Task item
Return the lines below that contain "center".
--------
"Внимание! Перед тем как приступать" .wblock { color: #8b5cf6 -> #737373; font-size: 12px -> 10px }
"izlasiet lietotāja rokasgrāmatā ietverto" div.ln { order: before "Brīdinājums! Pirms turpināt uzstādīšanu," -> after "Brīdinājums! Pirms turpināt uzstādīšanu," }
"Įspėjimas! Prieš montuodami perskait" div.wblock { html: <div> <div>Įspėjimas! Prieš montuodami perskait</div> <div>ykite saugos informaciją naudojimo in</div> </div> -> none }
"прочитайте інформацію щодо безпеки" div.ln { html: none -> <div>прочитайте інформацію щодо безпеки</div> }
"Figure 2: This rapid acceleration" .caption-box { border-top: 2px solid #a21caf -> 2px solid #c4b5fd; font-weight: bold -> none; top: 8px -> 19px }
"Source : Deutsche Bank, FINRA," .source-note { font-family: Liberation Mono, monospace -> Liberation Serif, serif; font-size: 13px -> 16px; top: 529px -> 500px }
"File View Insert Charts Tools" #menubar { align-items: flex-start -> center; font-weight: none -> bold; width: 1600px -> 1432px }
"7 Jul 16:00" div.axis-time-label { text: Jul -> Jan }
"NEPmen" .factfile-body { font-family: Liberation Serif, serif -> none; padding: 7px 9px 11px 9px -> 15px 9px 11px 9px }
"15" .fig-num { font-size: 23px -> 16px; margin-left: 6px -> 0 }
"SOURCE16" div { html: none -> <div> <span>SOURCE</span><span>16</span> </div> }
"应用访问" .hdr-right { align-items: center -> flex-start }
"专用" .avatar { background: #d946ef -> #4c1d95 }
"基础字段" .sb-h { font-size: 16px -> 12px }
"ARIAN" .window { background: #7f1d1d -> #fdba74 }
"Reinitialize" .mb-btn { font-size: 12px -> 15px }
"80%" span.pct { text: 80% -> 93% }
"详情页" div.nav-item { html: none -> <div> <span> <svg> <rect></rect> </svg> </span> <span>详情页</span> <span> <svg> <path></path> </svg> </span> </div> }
--------
Solution to the exercise
"File View Insert Charts Tools" #menubar { align-items: flex-start -> center; font-weight: none -> bold; width: 1600px -> 1432px }
"应用访问" .hdr-right { align-items: center -> flex-start }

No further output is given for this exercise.